Gyu Yakiniku is a Japanese dish which uses a unique sauce to marinate the meat for grilling. In many parts of the world, yakiniku is also known as “Japanese barbecue”. Yakiniku restaurants can be found all over Japan.
Raw ingredients such as meat and seafood will be served while diners will cook them on a grill set on the table. The All Japan Yakiniku Association proclaimed 29 August as official “Yakiniku Day” in 1993 as the date can be read as ya-(tsu)ki-ni-ku.
What is Gyu Yakiniku?
Yakiniku is the Japanese word for “grilled meat.” Yaki means grilled and niku is meat. This term can be used to describe grilling or style of cooking meats, which means that the meat is marinated and then cooked on an open-flame grill in the Japanese style. All types of meats can be used to make the dish such as chicken drumsticks, beef slices (Kobe and short ribs), squids, scallops, lamb and many more.

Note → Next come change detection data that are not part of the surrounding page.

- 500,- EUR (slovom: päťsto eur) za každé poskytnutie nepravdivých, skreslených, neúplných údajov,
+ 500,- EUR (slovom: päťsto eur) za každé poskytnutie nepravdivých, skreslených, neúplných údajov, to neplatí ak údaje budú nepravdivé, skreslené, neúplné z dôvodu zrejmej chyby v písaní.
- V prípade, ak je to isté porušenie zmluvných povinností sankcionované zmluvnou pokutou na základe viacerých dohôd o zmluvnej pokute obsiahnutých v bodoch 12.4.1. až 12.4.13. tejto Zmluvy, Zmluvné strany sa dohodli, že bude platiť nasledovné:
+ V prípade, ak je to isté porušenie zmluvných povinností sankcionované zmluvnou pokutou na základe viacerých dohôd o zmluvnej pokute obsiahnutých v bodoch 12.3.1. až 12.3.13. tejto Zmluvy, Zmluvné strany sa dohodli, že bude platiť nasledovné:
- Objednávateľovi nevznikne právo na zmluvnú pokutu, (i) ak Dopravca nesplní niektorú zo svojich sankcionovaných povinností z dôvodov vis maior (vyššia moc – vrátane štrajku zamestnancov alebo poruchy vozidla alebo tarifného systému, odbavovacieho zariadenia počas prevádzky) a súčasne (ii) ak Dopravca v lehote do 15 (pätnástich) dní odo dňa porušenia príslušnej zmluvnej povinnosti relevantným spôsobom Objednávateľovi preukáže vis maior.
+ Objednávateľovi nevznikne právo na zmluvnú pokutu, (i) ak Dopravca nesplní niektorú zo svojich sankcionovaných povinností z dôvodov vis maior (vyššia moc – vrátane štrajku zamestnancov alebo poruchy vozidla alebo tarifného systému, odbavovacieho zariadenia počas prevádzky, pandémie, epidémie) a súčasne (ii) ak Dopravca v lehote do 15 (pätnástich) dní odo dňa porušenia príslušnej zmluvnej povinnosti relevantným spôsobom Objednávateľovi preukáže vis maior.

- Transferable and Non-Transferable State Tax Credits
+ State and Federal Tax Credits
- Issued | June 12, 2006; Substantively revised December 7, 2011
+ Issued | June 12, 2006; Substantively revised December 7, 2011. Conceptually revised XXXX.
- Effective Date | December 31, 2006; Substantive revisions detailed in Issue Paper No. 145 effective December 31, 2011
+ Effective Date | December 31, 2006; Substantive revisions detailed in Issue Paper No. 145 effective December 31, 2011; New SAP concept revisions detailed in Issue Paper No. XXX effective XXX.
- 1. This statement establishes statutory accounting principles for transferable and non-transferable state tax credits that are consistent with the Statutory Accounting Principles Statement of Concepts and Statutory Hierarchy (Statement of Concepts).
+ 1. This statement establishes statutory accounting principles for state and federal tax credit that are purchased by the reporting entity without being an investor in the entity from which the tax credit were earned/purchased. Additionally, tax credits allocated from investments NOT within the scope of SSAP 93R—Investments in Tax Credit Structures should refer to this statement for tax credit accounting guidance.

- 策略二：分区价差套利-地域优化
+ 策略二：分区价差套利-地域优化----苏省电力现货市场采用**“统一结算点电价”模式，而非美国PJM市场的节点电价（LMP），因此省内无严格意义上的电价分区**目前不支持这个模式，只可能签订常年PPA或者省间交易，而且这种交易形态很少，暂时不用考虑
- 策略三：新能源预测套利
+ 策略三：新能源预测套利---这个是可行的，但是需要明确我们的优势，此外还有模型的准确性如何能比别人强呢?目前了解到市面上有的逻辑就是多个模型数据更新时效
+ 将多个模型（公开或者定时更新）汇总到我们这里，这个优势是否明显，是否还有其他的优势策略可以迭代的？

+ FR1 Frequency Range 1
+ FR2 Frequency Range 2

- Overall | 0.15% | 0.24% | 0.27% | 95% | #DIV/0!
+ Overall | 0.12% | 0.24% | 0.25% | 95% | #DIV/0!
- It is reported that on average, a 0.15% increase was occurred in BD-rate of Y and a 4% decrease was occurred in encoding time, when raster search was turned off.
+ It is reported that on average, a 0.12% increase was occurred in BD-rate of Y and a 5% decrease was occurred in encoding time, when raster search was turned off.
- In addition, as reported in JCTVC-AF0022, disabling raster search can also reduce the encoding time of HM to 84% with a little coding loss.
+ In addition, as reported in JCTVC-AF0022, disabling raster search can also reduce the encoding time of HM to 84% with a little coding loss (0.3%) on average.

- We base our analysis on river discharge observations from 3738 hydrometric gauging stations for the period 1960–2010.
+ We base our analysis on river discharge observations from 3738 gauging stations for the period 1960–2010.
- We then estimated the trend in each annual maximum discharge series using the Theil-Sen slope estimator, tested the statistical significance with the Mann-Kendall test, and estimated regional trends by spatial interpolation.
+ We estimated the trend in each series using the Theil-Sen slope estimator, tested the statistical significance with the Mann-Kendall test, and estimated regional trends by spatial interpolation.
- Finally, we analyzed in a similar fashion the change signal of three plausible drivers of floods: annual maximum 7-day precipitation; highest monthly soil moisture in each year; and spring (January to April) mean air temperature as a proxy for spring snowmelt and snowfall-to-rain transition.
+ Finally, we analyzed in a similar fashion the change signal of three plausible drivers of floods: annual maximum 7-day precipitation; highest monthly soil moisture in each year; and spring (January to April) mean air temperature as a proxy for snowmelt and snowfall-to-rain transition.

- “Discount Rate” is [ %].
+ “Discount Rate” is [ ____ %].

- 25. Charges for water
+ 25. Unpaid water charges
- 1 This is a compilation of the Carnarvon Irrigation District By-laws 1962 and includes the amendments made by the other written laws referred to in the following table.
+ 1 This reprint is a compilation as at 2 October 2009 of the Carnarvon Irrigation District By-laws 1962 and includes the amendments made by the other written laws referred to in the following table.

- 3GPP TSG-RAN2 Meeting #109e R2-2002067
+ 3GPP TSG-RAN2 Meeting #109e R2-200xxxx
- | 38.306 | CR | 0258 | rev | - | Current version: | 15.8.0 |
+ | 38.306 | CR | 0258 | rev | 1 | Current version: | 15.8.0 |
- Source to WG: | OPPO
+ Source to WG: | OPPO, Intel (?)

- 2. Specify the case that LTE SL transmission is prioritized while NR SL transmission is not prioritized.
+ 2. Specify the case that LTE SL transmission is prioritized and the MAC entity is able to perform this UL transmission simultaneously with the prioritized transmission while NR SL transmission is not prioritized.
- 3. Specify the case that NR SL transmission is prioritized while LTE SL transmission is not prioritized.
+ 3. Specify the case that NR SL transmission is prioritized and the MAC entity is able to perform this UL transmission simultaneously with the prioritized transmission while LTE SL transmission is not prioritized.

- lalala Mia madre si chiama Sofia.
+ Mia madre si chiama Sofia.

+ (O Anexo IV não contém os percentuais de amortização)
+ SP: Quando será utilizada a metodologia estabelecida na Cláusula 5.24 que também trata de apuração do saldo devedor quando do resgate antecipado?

Yakiniku sauce is unique to each establishment as all yakiniku shops make their own type of yakiniku sauce. Nevertheless, you can find yakiniku sauce in supermarkets in Japan. Basically, it consists of soy sauce, mirin, sugar, sesame oil, garlic, anda secret ingredient the shop adds to make their sauce stand out. The resulting sauce is a sweet and salty thick sauce that is used as a dipping sauce at yakiniku restaurants. The same sauce can also be used for marinating the meat.
The grill used to grill the meat affects the texture of the meat. Some restaurants will have gas grills, some charcoal, while some use ceramic grills depending on what kind of texture you prefer. Usually, you can grill on your own in restaurants, but some high-end yakiniku restaurants will insist on cooking it for you. In Japanese culture, the youngest adult in a party will do most of the grilling, and the meat off the grill will be given to the eldest.
History of Gyu Yakiniku
This Japanese style barbeque is said to be influenced by Korean dishes like bulgogi and galbi. Yakiniku became widespread across Japan after the Second World War. Ventilated barbecue systems were introduced by Shinpo Co., Ltd. in March 1980, which increased the spread of yakiniku throughout Japan. This is because the new ventilated system enables diners to eat yakiniku in a smoke-free environment.
In 1991, due to the easing of beef import restrictions, there was a drop in price for beef cuts, leading to the boosted popularity of yakiniku. Then, the trend diminished in 2001, when mad cow disease began spreading across Japan.
All You Can Eat vs Order by the Plate
In Japan, there are two versions of yakiniku restaurants, which is the all-you-can-eat and those that order by the plate. Tabehodai means all you can eat in Japanese. Most yakiniku restaurants with this option will have their own tiered menu where certain meats are available at different price levels. Besides, you get the same time you get 90 minutes to eat as much as possible.
Ordering by the plate is where you have the option to choose the cut of meat and a quantity — and pay for precisely what you ordered. This option definitely has a better quality of meat to choose from, which includes Wagyu beef too.